Tonight was our first game since our friend’s passing. It was a playoff game. The dressing room was a bit quieter tonight, the faces a bit more somber, the ordinarily raucous conversation a bit more subdued. Before the game, one of the guys passed out some stickers with our friend’s initials that he had made for us to put on our helmets. It was just another beer league hockey game, of course, but somehow tonight didn’t feel like just another game. It felt different or important or… something. We had a lot on our minds. Some of us were probably thinking about our childhoods—about tramping around the frozen prairies with our friends in pursuit of hockey glory, feeling like we were invincible, like we would never die. I don’t know. We don’t talk about these kinds of things at hockey games.

For the first half of the game, we played terrible. We couldn’t complete a pass, made a ton of dumb mistakes, and probably looked like it was the first time we had ever played together. We were under siege for long periods of time, and defended with a combination of desperation and sheer determination. Miraculously, we were still tied 0-0 going into the last period—thanks in large part to our goalie, who played the game of the season for us. And then, with about 12 minutes left, we scored. And then we scored again. And then we hung on for dear life. An empty-netter made for a 3-0 final score.  Chiefs win!

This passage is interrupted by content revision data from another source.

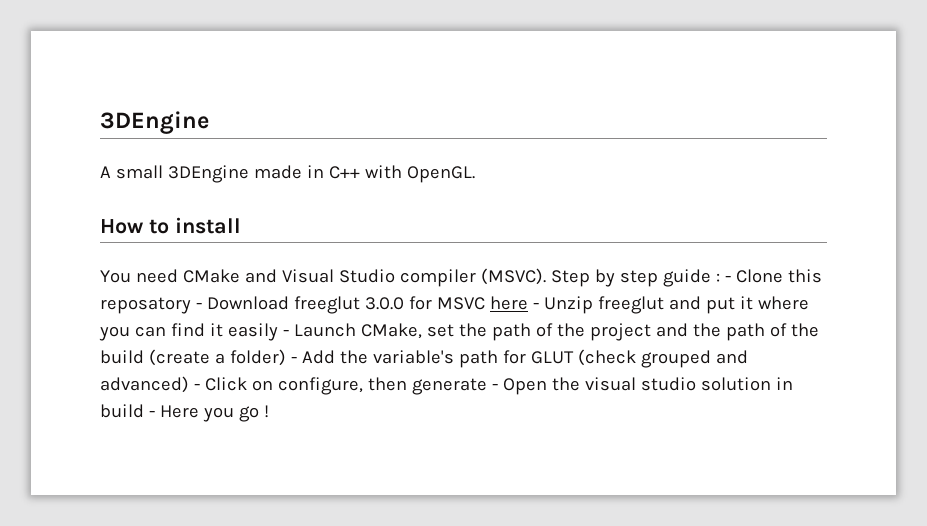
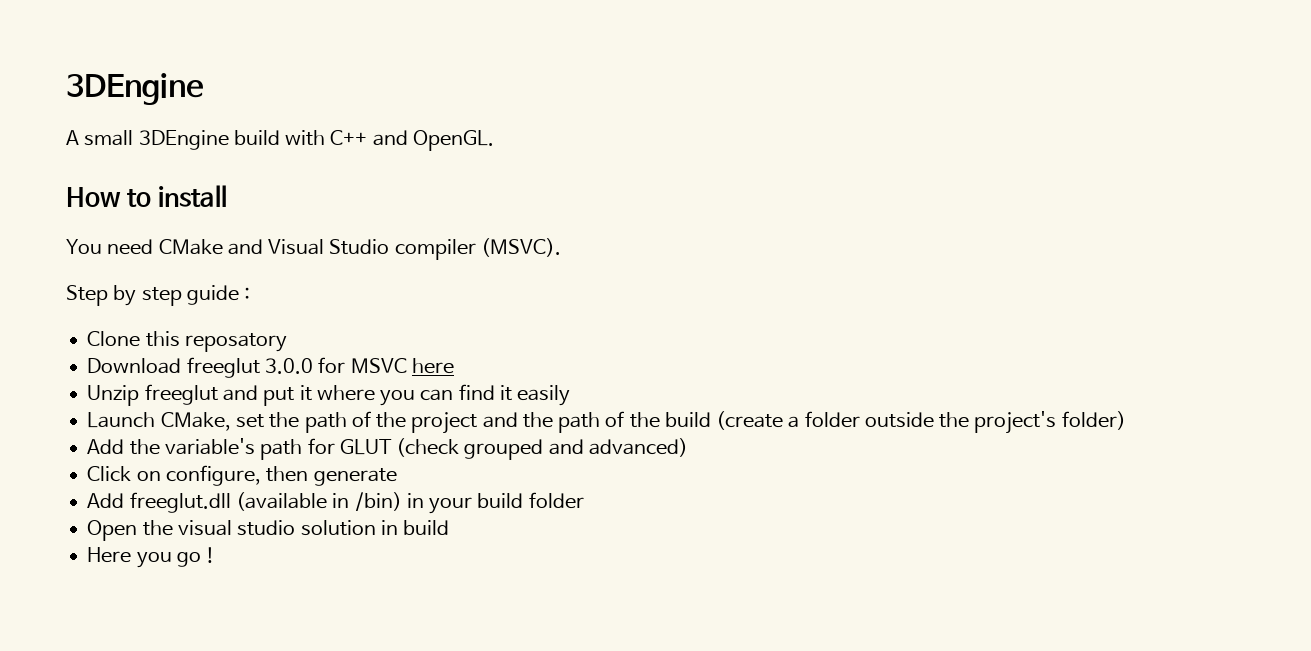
[253,165,402,179] made in C++ with -> [233,130,408,146] build with C++ and
(546, 276) none -> (561, 247) //
[724,276,731,282] - -> (251, 293) //
[195,303,202,309] - -> (287, 342) //
[532,303,539,309] - -> (454, 366) //
[282,330,289,336] - -> (571, 395) //
(225, 358) none -> [804,411,1057,434] folder outside the project's
[290,357,297,363] - -> (1126, 420) //
[193,384,200,390] - -> (688, 447) //
[491,384,498,390] - -> [87,492,584,514] // Add freeglut.dll (available in /bin) in your build folder //
[148,411,155,417] - -> (450, 527) //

Of course, ordinarily there’s nothing very dramatic about a win in a beer league hockey game, but tonight it meant a lot. Nobody wanted to lose this game. We may not have played very well, but I don’t think we’ve put that much collective effort into any game this year. We wanted to win this one for our friend.

After the game, the room was quiet. There were a few red eyes and even some tears. Not many words, though. Nobody was quite sure what to say, even if we were all probably thinking along the same lines. And words can seem pretty useless, anyway, when thinking about a life cut short, about why he had to go through what he did, about why him and not us. Someone had brought a cooler and some plastic cups along and we filled them up with our friend’s favourite drink. Someone said a few words, we nodded, rubbed our eyes, and raised our plastic cups to the boy and the man we knew.

Cheers, my friend. This Chiefs win is for you.

3 Comments Post a comment
  1. Mike C. #

    Thanks Ryan…

    …sounds like a cathartic experience for you and the rest of the team and appropriate tribute to your friend.

    March 6, 2012
  2. I think about Jesus weeping by the graveside of his good friend Lazarus. Whatever else we believe about life and death, the death of a friend hurts. Thanks for sharing and helping us all put life, death and friendship in a little clearer perspective.
    Graeme

    March 6, 2012
  3. Shawn #

    That last paragraph is beautiful. Sometime we as men just don’t have the words…sometimes they just aren’t needed.